I told Lanna there was still the last jump ahead and she continued on further along the bridge and track while I walked downstream. There was a nice constriction again and short little downclimbs, but within 50 meters it opened up again.
At this point, still thinking there was the jump ahead, I walk for roughly 20 minutes along the bare, featureless creek. Zoning out, my adrenaline kicked me into high alert as I splashed water onto the creek side straight onto a bunch of wasps on the ground. They rose up as one in a large cloud of movement. I don’t know much about bees, wasps, or hornets, but I do know I didn’t want to get stung by whatever this army was I had just stirred. I wasn’t sticking around. Having been stung once near the eye before, I didn’t want to have that experience again. And now I am all to aware that by being solo, I am completely alone. I would be their target.
I turned, and with magic feet, sprinted across the uneven creekside, over rocks and boulders, until I see a pool ahead. With one last heave I jump in, and feel the sharp pain run up my leg as my foot hits a shallow pointy rock.
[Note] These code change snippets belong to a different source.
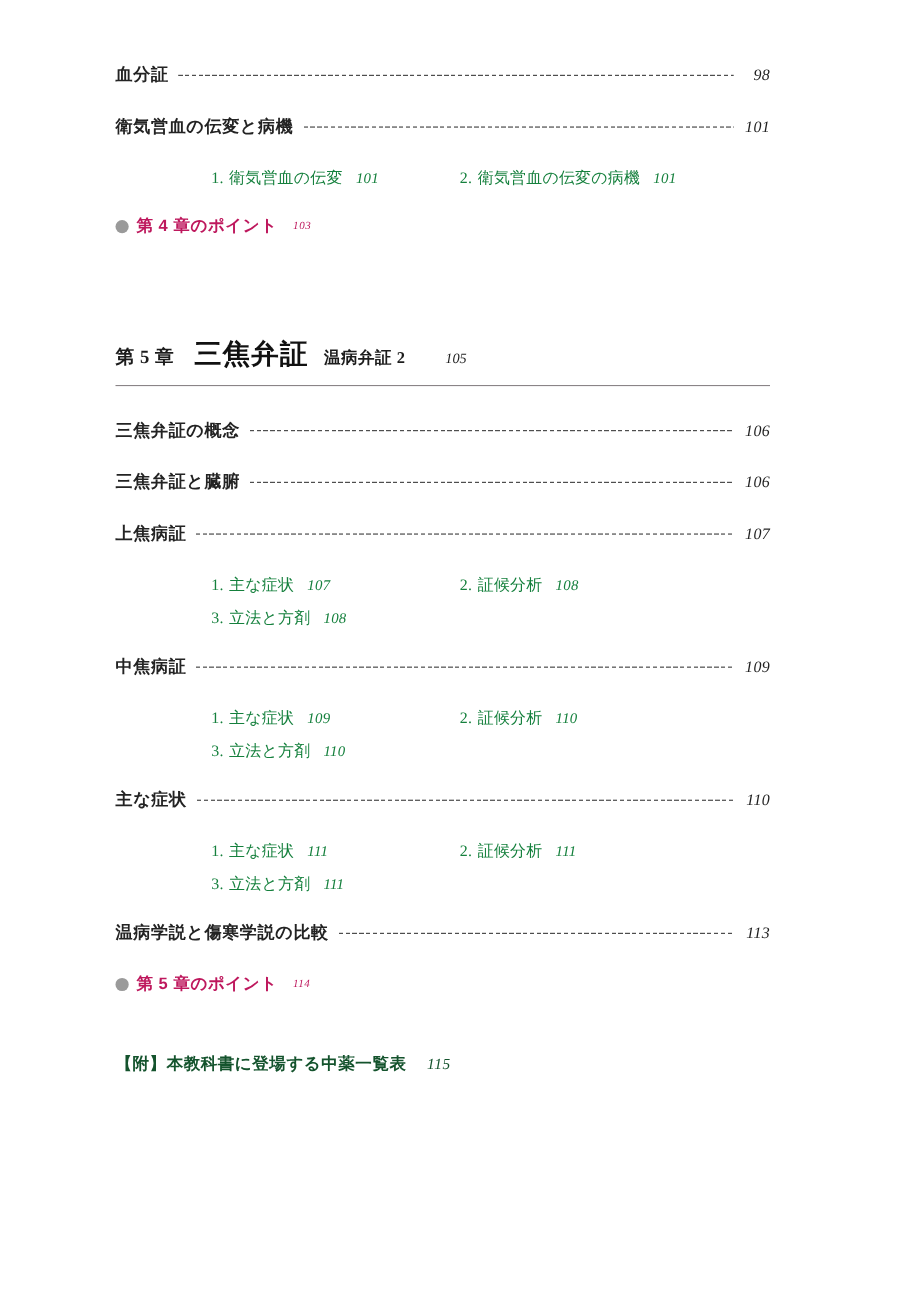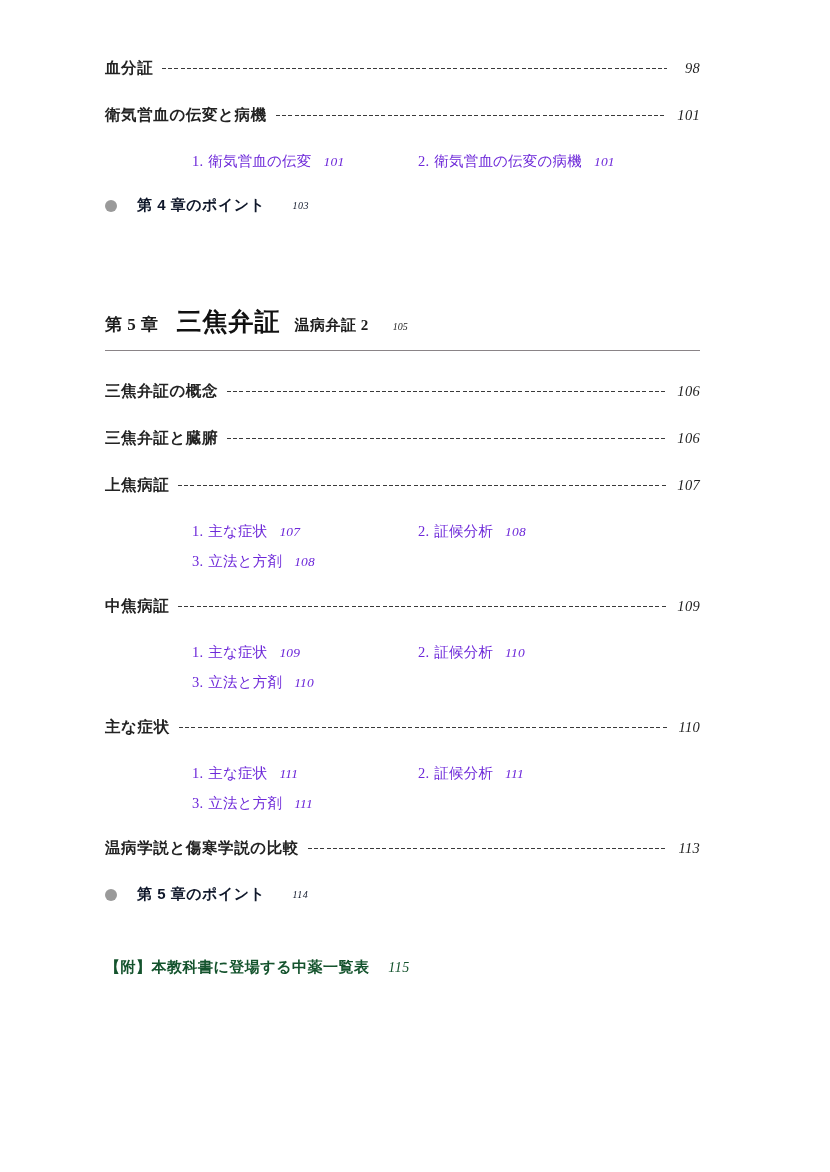--- a/index.html
+++ b/index.html
@@ -75,21 +75,21 @@
   .sub-row {
     position: relative;
     height: 30px;
     margin: 0;
   }
   .sub-item {
     position: absolute;
     top: 0;
     font-family: "Liberation Serif", "DejaVu Serif", serif;
     font-size: 14.5px;
-    color: #6d28d9;
+    color: #15803d;
     white-space: nowrap;
     letter-spacing: 0.2px;
   }
   .sub-item .num {
     font-family: "Liberation Serif", "DejaVu Serif", serif;
     font-style: normal;
   }
   .sub-item .label {
     margin-left: 5px;
   }
@@ -105,23 +105,22 @@
   .col-b { left: 313px; }
 
   
   .point-row {
     display: flex;
     align-items: center;
     margin: 0 0 26px 0;
     font-family: "Liberation Sans", "DejaVu Sans", sans-serif;
     font-size: 15px;
     font-weight: 600;
-    color: #0f172a;
+    color: #be185d;
     letter-spacing: 0.5px;
-    gap: 13px;
   }
   .bullet-dot {
     width: 12px;
     height: 12px;
     border-radius: 50%;
     background: #9a9a9a;
     display: inline-block;
     margin-right: 7px;
     flex: 0 0 auto;
   }
@@ -162,23 +161,23 @@
     font-family: "Liberation Serif", "DejaVu Serif", serif;
     font-size: 15px;
     font-weight: bold;
     color: #1c1c1c;
     margin-left: 14px;
     letter-spacing: 0.5px;
   }
   .chapter-pg {
     font-family: "Liberation Serif", "DejaVu Serif", serif;
     font-style: italic;
-    font-size: 10px;
+    font-size: 13px;
     color: #1f1f1f;
-    margin-left: 24px;
+    margin-left: 36px;
   }
   .chapter-rule {
     height: 1px;
     background: #8a8487;
     width: 595px;
     margin-top: 12px;
   }
 
   
   .appendix-row {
Still in panic mode expecting the wasps to be after me, I ignore the pain and splash forward.
Only after reaching the other side do I pause and check if they still followed. I had covered maybe 10 meters from the initial encounter and my eyes searched the air for movement.
I relax and hold my foot giving it a squeeze test. By my estimation I have probably bruised the base on the outer edge. It hurt to put pressure on it but walking was ok at a slow, careful pace. With extra careful care I make my way back, along with the realization that I had probably missed the exit. I retrace the narrow canyon section and end up back at the wooden bridge. Lanna appears seconds later by chance, having found the track leading nowhere and figuring the same thing I had ignored, but she had suggested.
The canyon exit was here at the bridge.
I limped back to the van with Lanna, a little guilty for having ignored the obvious information in the guidebook. I am aware that though this canyon was easy, every trip, every climb, every hike, should be taken seriously no matter how easy or hard it may appear to be.
We stayed the night there in the picnic area and I took Lanna through the next day so she wouldn’t miss it, foot still sore but manageable. And from now on I vowed I would always check a topo on even the easiest trip. Missing a exit, turnoff or feature may just end up with some wasps reminding you!
Want to do Tui Canyon?
Tui Canyon is well worth a visit and can be done by anyone! You will either be doing it with a guided company or yourself depending on experience level.
FOR GUIDED TRIPS:
Guided trips are run here by Big Rock Canyons if you don't have the gear or experience. Its best to give them a call if you plan on doing it even as a self guided trip as you don’t want a traffic jam in the middle of the canyon.
FOR EXPERIENCED CANYONERS:
Get the Canyoning in New Zealand guidebook! It is one of the best guidebooks I have ever seen. Seriously, I'm not joking, it is literally the best guidebook ever made. There is loads of information on canyoning in New Zealand, its canyons, and what to expect. Give Big Rock canyons a call to find out when they will be running trips so there's no traffic jams in the middle of the canyon.
Where to stay: Glentui picnic area or Christchurch.
Best time of year: November to March usually works fine.
The rest of the information is detailed perfectly in the guidebook mentioned above.
Tui canyon is suitable as a great introduction for new people to the sport of canyoning! Its short but still packs enough fun to make it a little gem worth visiting!